Dataset:
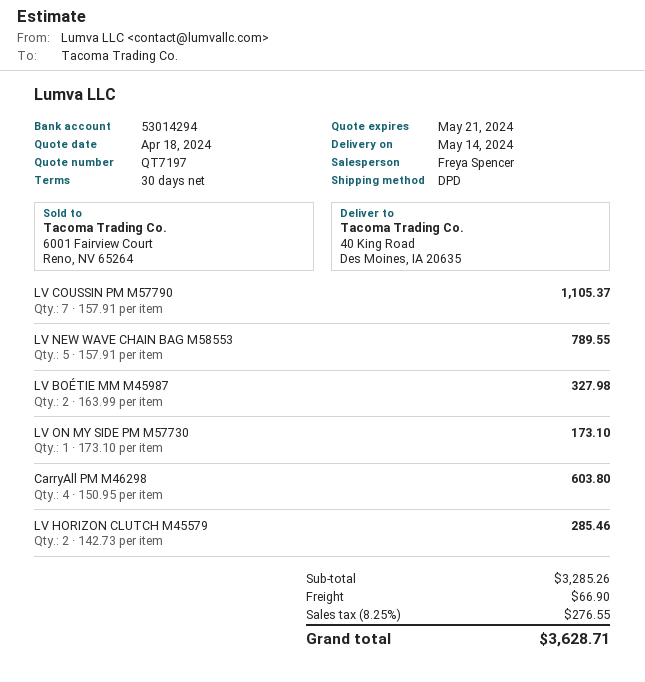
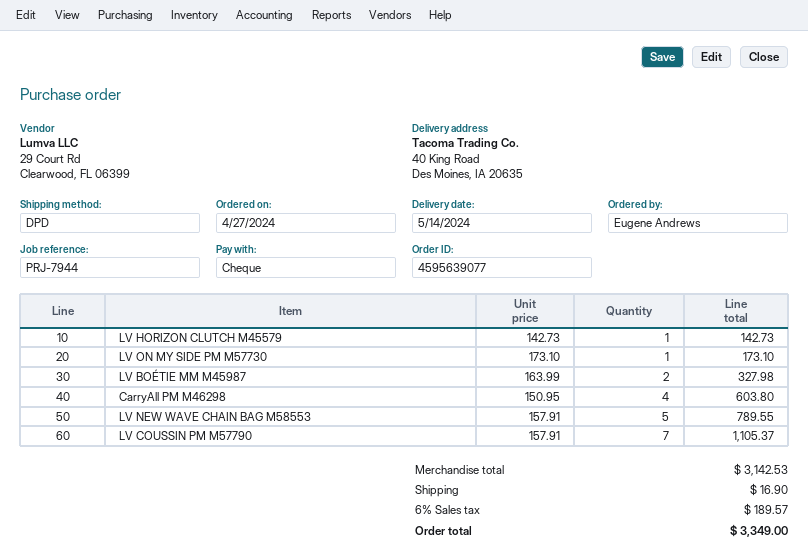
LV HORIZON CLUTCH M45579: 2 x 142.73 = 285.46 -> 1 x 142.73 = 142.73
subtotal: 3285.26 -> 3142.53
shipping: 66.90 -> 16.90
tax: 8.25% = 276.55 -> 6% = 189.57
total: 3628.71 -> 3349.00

--

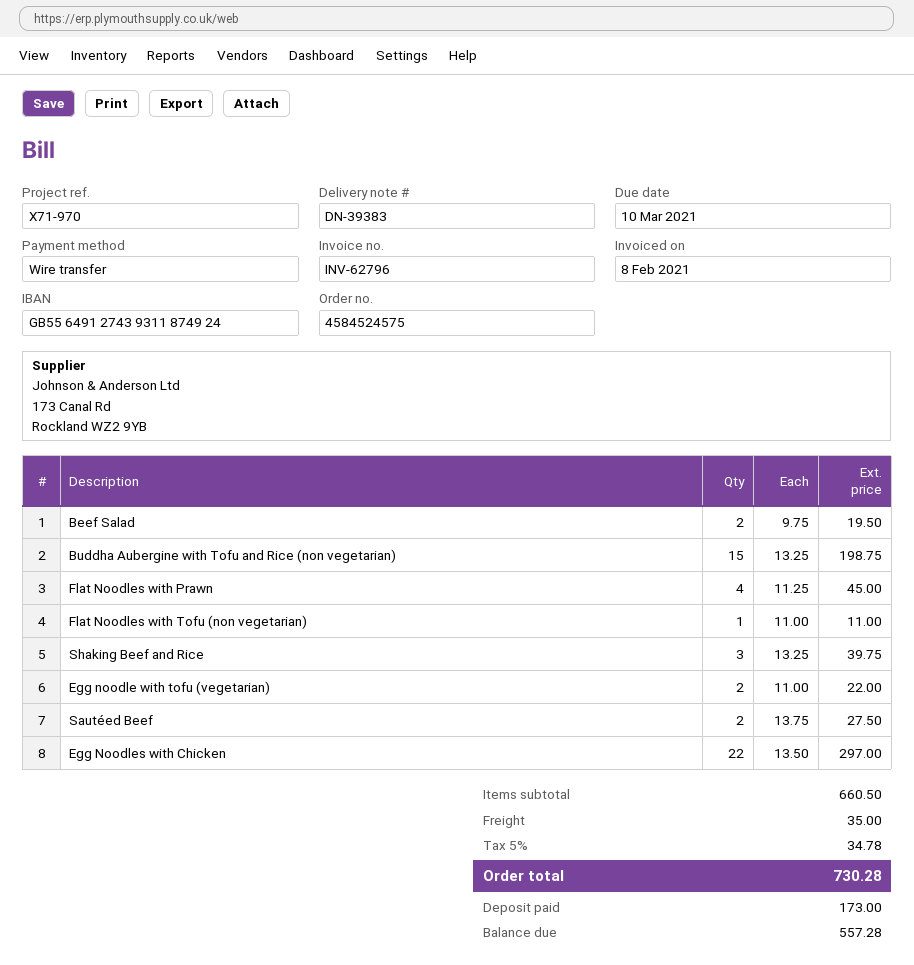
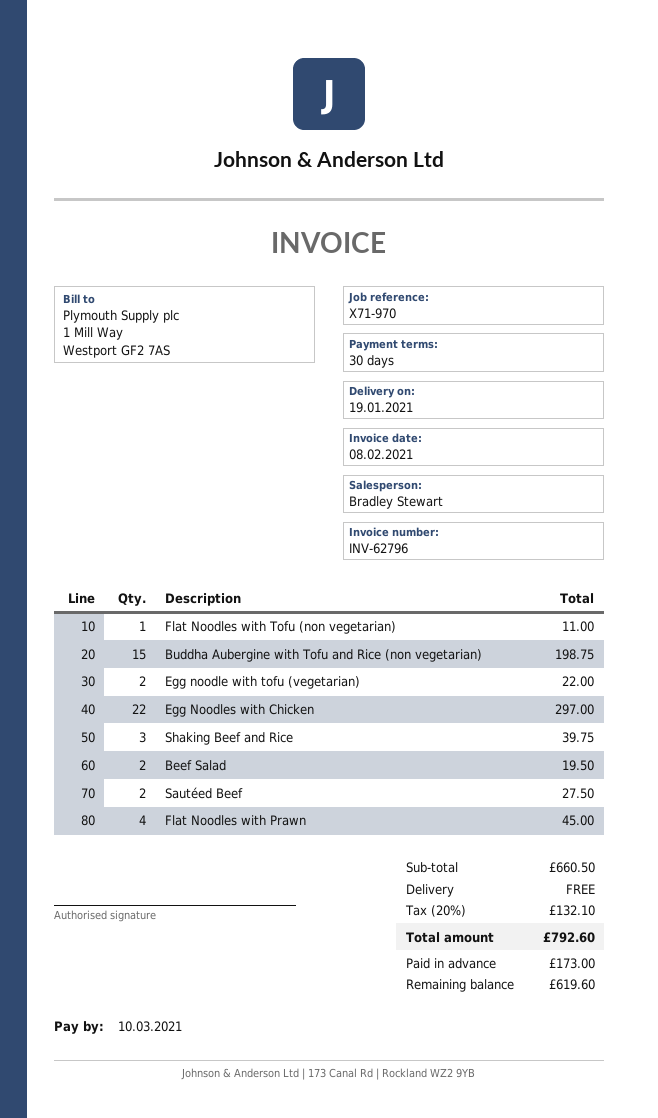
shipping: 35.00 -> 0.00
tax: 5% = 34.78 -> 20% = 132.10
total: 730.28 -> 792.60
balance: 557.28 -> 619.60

What to work on: Copy, exactly and only, the lines above that begin with the one containing "shipping: 35.00 -> 0.00" and finish with the one containing "balance: 557.28 -> 619.60".

Expected answer:
shipping: 35.00 -> 0.00
tax: 5% = 34.78 -> 20% = 132.10
total: 730.28 -> 792.60
balance: 557.28 -> 619.60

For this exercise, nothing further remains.